Focus on the development of unmanned vehicles in the epidemic
In the months since the New Corona virus triggered the global issuance of home orders, all industries, companies, and economies have experienced substantial stagnation.There is a market that seems to be expected to get rid of this impact-self-driving cars, especially those unmanned vehicles that can be used to transport supplies for health care workers.But it seems that their companies are not immune.
In March, due to safety concerns, limiting the contact between drivers and passengers, Uber, Cruise, Aurora, Argo AI, Lyft and many other well-known unmanned vehicle startups and derivative companies have suspended their unmanned vehicle measurement activities..Waymo also announced that it will suspend Waymo One’s commercial operations in Phoenix, Arizona — including fully autonomous vehicles that do not require human operators — until further notice.
The interruption of the activity posed a huge engineering challenge: how could the data collected by real-world cars be replicated when the fleet stopped driving for months or longer.This problem has never been solved before, and some experts think it cannot be solved.Even Waymo CEO John Krafcik said that the actual experience in driverless car development “cannot be avoided”.

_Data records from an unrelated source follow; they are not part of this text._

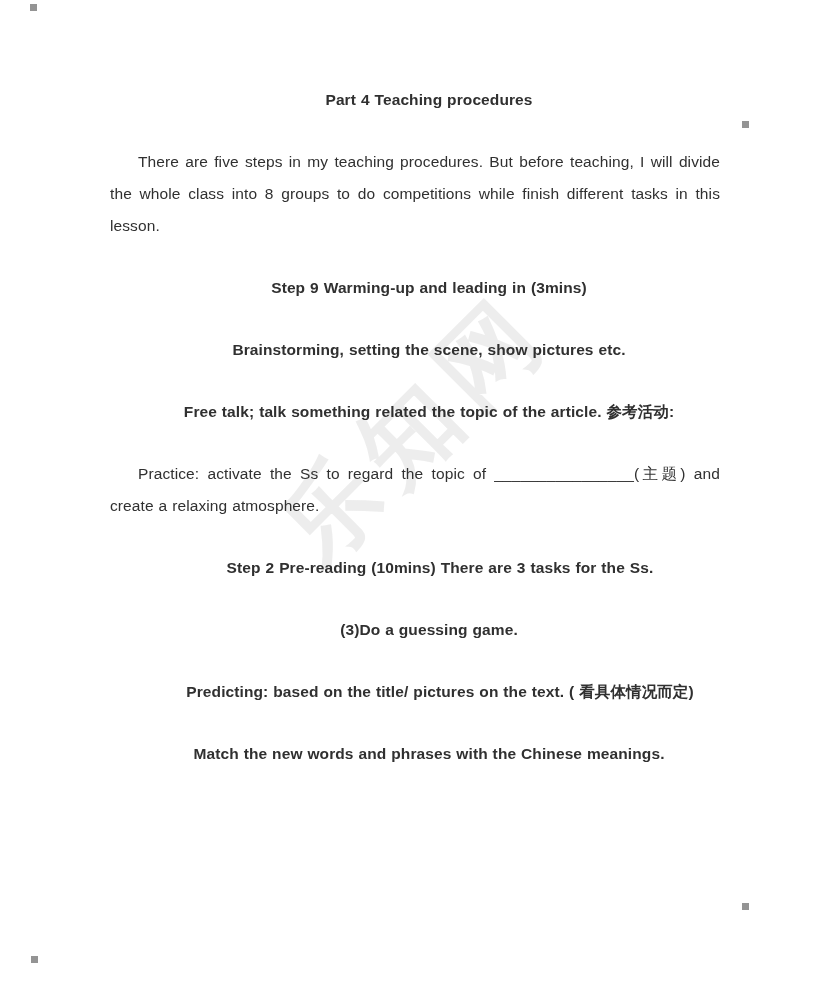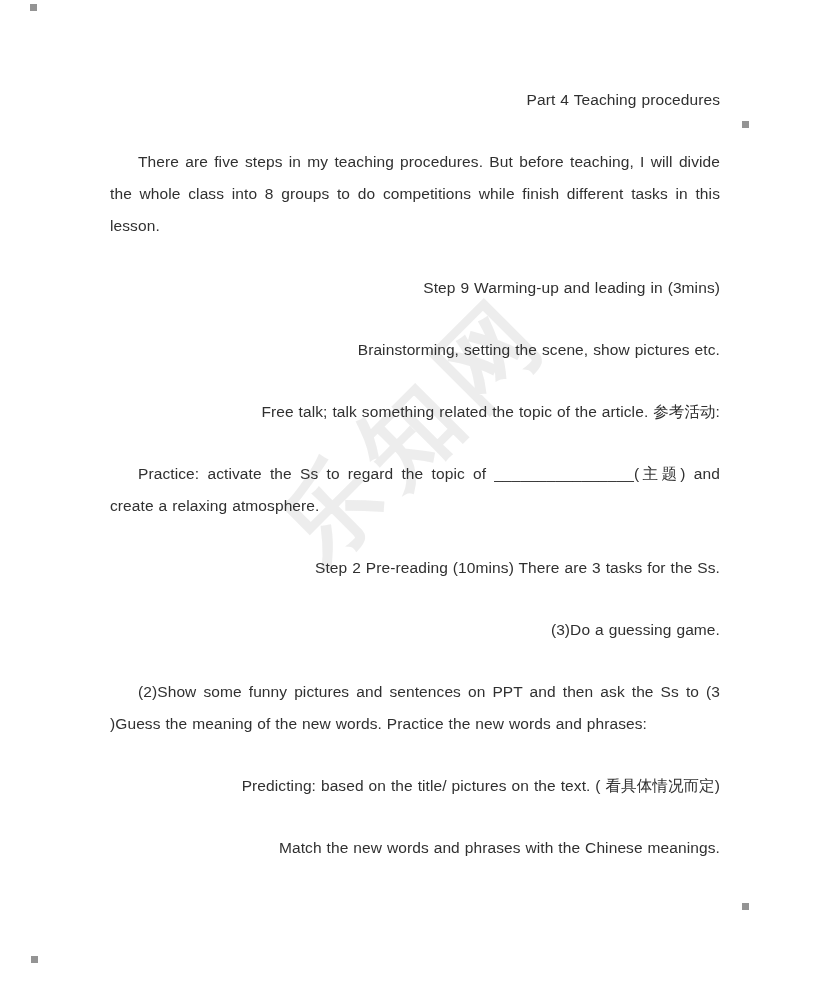--- a/index.html
+++ b/index.html
@@ -27,21 +27,22 @@
     margin: 0 0 30px 0;
     text-align: justify;
     text-indent: 28px;
     letter-spacing: 0.1px;
     word-spacing: 0.5px;
   }
   .para.indent-lg {
     text-indent: 50px;
   }
   .para.no-justify {
-    text-align: right;
+    text-align: center;
+    font-weight: bold;
   }
   .watermark {
     position: absolute;
     left: 50%;
     top: 430px;
     transform: translate(-50%, -50%) rotate(-45deg);
     font-size: 96px;
     font-weight: bold;
     color: rgba(140, 140, 140, 0.16);
     letter-spacing: 14px;
@@ -85,20 +86,19 @@
     <p class="para no-justify">Brainstorming, setting the scene, show pictures etc.</p>
 
     <p class="para no-justify">Free talk; talk something related the topic of the article.  参考活动:</p>
 
     <p class="para">Practice: activate the Ss to regard the topic of ________________(主题) and create a relaxing atmosphere.</p>
 
     <p class="para no-justify indent-lg">Step 2  Pre-reading (10mins) There are 3 tasks for the Ss.</p>
 
     <p class="para no-justify">(3)Do a guessing game.</p>
 
-    <p class="para">(2)Show some funny pictures and sentences on PPT and then ask the Ss to (3 )Guess the meaning of the new words.  Practice the new words and phrases:</p>
 
     <p class="para no-justify indent-lg">Predicting: based on the title/ pictures on the text. ( 看具体情况而定)</p>
 
     <p class="para no-justify">Match the new words and phrases with the Chinese meanings.</p>
 
   </div>
 </div>
 
 </body></html>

But in any case, some of the industry ’s largest players, including Waymo, are trying.
Almost every self-driving car development path relies heavily on the logs of sensors installed outside the car, including logs of lidar sensors (LiDar), cameras, radar, inertial measurement units (IMU), odometer sensors, and GPS.These data are used to train a series of machine learning models to enhance the perception, prediction and motion planning functions of unmanned vehicles.These systems need to understand the world and the objects within it, and decide the route that the vehicle will ultimately travel.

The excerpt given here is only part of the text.